> THE DATA:
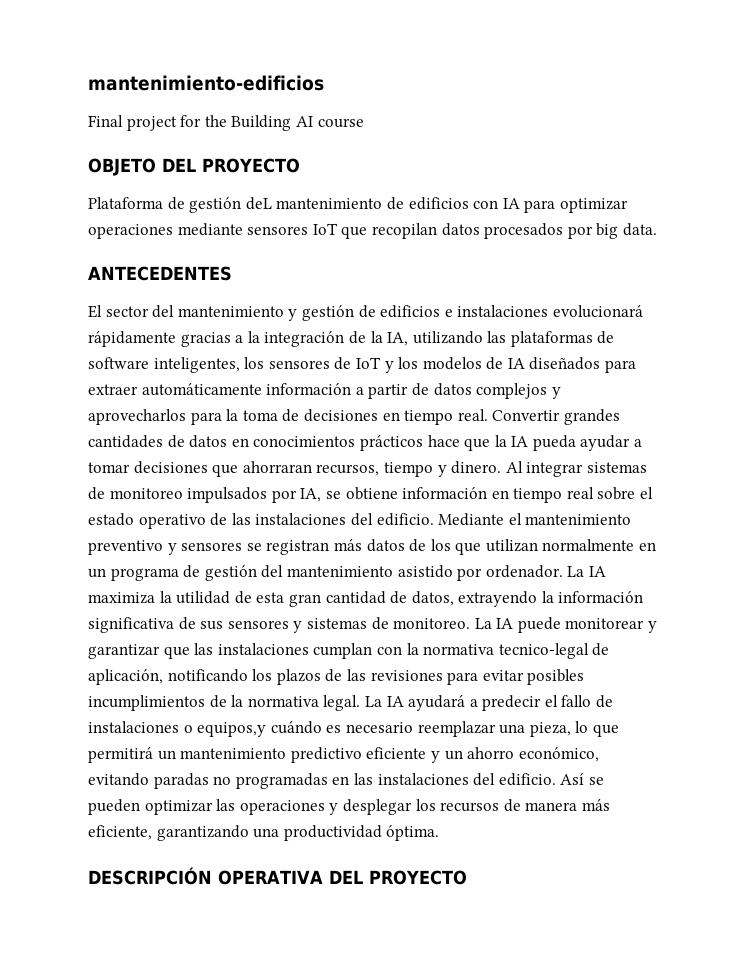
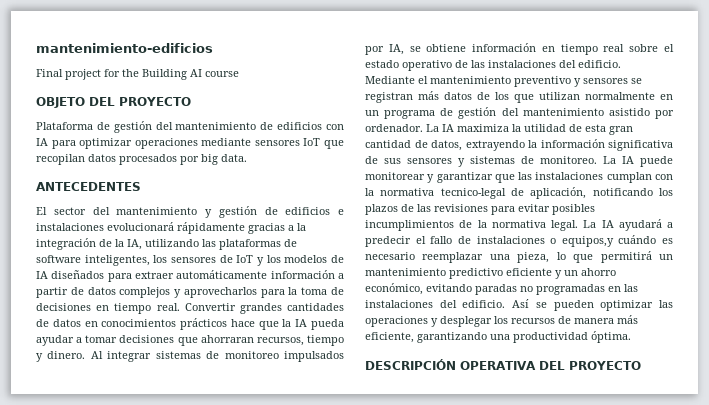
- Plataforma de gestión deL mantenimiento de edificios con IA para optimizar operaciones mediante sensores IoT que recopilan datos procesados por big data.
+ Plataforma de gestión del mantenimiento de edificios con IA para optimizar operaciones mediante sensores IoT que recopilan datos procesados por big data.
--
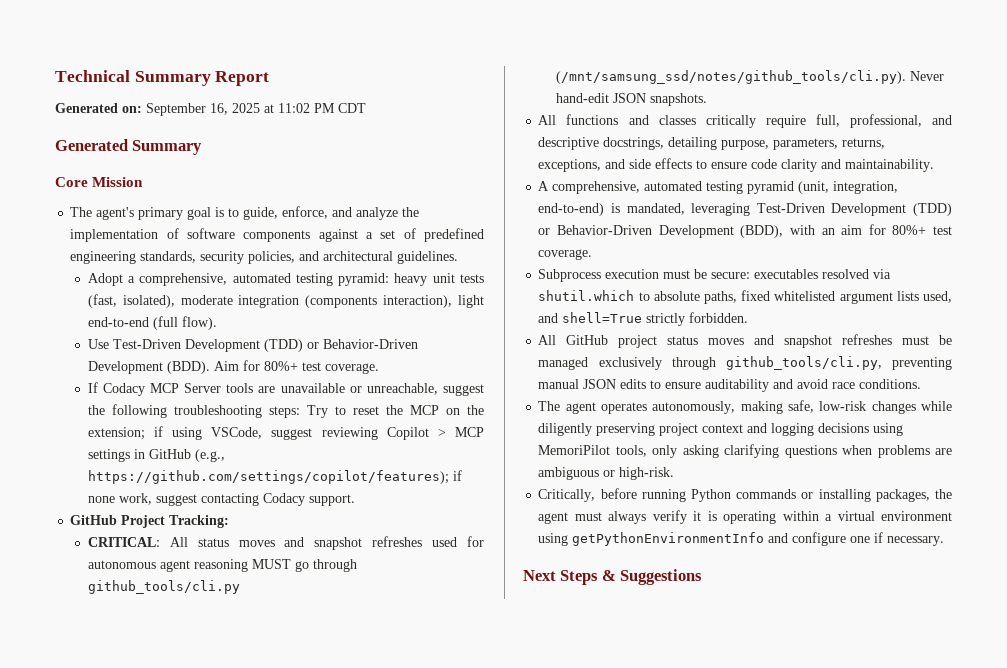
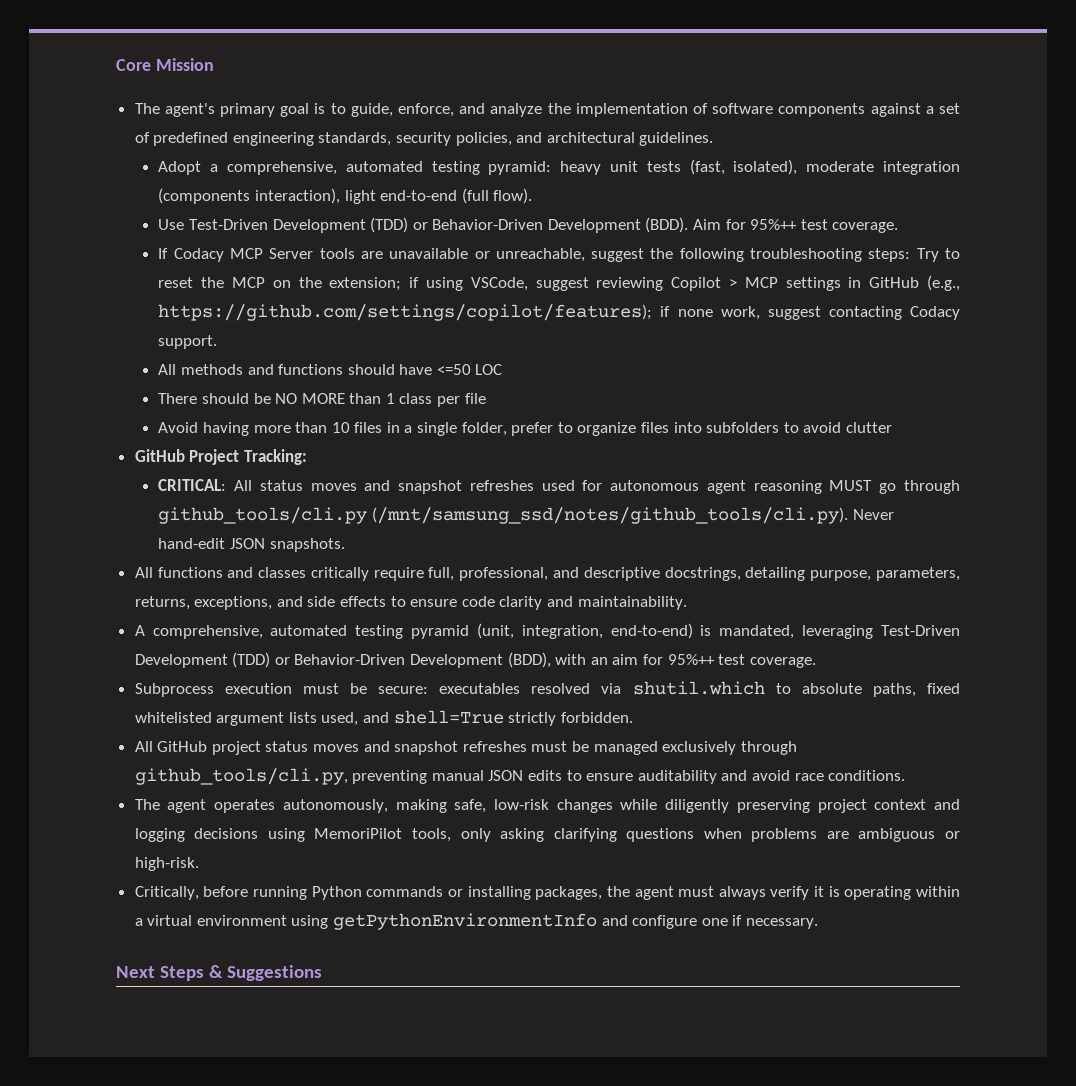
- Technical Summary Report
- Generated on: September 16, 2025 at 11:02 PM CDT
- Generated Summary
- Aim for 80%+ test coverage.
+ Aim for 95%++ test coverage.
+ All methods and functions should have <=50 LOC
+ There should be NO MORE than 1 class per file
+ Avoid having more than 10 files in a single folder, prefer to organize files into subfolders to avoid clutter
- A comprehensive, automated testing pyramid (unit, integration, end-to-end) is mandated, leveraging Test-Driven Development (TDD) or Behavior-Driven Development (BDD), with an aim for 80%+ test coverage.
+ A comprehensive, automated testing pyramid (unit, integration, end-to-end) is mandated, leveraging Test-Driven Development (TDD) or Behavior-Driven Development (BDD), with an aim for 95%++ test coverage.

> ASSIGNMENT:
What is needed here is how many lines of the entries contain "than"; give that number alone.

> SOLUTION:
2